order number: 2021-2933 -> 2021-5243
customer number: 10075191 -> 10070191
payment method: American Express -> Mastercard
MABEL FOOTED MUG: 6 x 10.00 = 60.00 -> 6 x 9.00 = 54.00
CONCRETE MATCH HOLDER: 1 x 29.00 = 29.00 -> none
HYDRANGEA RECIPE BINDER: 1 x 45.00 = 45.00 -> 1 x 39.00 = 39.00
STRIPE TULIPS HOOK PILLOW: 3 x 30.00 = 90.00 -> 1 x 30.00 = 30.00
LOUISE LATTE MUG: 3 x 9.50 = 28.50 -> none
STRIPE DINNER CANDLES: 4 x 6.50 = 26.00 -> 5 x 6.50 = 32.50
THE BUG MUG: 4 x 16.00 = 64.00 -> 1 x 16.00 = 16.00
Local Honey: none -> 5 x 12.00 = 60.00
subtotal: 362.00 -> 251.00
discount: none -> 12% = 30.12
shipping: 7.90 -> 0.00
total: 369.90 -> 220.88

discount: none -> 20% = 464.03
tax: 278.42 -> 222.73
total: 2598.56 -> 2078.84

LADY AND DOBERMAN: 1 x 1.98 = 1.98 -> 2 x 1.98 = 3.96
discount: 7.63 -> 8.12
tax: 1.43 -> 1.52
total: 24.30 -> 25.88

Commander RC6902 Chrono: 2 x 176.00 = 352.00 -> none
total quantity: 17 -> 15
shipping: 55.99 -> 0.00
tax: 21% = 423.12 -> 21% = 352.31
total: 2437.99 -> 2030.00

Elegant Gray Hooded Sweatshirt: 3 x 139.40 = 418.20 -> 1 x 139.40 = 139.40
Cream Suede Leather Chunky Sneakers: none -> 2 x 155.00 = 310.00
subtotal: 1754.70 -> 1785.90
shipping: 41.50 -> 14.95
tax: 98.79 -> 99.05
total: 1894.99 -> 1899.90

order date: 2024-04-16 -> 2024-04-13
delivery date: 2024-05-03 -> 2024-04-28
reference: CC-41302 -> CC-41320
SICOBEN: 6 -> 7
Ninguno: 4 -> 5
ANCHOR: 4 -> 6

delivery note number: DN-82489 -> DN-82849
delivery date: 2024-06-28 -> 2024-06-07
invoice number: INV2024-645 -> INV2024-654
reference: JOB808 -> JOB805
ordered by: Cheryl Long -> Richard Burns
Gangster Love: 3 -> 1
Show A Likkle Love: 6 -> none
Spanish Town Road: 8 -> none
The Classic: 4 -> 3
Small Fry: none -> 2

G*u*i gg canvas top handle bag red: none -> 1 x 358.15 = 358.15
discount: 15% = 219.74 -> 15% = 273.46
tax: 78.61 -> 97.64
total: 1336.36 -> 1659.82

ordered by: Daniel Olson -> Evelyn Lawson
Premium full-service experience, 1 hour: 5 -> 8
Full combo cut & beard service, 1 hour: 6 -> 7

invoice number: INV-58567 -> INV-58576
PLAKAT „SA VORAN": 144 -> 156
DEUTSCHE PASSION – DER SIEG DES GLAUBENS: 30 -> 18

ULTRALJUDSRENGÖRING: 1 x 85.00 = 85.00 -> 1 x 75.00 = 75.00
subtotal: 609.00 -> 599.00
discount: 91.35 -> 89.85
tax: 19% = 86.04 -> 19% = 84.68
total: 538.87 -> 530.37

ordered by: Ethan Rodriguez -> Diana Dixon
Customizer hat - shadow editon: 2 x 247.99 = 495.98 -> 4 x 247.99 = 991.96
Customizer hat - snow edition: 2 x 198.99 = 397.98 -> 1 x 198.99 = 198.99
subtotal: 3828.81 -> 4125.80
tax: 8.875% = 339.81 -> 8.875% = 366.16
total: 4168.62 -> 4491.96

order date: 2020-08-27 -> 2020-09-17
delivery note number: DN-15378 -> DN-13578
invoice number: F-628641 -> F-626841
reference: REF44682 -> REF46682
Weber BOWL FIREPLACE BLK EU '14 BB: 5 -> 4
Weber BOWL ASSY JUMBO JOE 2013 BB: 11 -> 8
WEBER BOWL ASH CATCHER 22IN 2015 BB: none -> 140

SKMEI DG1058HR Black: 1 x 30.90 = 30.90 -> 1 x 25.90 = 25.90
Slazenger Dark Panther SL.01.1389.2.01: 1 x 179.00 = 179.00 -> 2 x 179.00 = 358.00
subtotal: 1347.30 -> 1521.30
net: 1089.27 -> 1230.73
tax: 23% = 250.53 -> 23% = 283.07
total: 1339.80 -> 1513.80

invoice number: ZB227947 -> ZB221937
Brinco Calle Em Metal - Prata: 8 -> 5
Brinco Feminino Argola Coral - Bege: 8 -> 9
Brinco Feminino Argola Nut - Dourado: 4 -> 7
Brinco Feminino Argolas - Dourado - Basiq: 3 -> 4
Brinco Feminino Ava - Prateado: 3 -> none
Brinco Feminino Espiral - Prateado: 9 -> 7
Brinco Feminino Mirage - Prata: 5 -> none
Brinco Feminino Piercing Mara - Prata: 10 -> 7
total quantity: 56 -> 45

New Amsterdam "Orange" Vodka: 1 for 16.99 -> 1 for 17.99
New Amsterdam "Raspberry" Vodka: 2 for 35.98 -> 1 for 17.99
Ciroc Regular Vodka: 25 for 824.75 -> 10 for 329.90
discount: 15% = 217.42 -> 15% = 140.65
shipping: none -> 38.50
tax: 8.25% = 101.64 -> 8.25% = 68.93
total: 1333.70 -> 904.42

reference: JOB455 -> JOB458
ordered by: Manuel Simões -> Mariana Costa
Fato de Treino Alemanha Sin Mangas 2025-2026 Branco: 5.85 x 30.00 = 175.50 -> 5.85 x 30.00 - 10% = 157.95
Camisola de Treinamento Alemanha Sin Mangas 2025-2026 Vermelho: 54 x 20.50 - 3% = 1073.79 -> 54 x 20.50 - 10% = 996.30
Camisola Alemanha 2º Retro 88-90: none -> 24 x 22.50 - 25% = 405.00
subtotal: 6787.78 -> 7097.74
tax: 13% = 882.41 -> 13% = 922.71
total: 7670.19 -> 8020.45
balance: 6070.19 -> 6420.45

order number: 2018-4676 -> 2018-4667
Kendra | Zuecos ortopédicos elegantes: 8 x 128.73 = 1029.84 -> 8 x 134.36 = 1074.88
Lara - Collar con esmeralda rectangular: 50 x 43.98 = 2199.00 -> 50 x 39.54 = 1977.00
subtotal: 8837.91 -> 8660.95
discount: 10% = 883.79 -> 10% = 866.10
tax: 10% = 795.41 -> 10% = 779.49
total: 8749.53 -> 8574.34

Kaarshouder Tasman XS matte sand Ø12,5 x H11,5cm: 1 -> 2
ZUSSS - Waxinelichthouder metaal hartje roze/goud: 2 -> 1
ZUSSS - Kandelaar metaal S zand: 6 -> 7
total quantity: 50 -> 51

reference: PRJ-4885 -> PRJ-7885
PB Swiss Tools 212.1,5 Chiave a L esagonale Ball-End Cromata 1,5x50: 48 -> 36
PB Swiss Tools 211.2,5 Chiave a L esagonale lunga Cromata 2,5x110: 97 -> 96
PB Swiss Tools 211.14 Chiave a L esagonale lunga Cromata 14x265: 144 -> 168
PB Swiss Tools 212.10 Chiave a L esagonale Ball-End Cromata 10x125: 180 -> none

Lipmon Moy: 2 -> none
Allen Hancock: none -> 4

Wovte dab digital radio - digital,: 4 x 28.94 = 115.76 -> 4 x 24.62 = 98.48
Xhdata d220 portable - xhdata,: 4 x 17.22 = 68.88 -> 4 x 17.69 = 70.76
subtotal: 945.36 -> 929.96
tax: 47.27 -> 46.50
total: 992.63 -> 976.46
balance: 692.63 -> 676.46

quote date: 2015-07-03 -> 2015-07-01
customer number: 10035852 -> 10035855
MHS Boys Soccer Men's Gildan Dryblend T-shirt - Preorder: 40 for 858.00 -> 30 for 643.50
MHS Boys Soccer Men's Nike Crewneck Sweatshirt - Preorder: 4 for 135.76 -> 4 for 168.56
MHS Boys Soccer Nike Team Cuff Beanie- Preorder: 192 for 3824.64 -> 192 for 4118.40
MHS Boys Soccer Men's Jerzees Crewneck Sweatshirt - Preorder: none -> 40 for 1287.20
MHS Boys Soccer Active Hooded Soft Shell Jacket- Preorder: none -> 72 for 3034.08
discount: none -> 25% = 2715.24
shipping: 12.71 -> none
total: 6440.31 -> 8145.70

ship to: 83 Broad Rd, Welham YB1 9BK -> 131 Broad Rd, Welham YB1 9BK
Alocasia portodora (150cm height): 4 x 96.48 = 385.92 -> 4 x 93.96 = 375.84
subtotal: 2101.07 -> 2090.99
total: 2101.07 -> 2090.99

_What is expected_:
Could you tally how many lines of the material above include the word "Nike" and reply with only that count?

_Result_:
2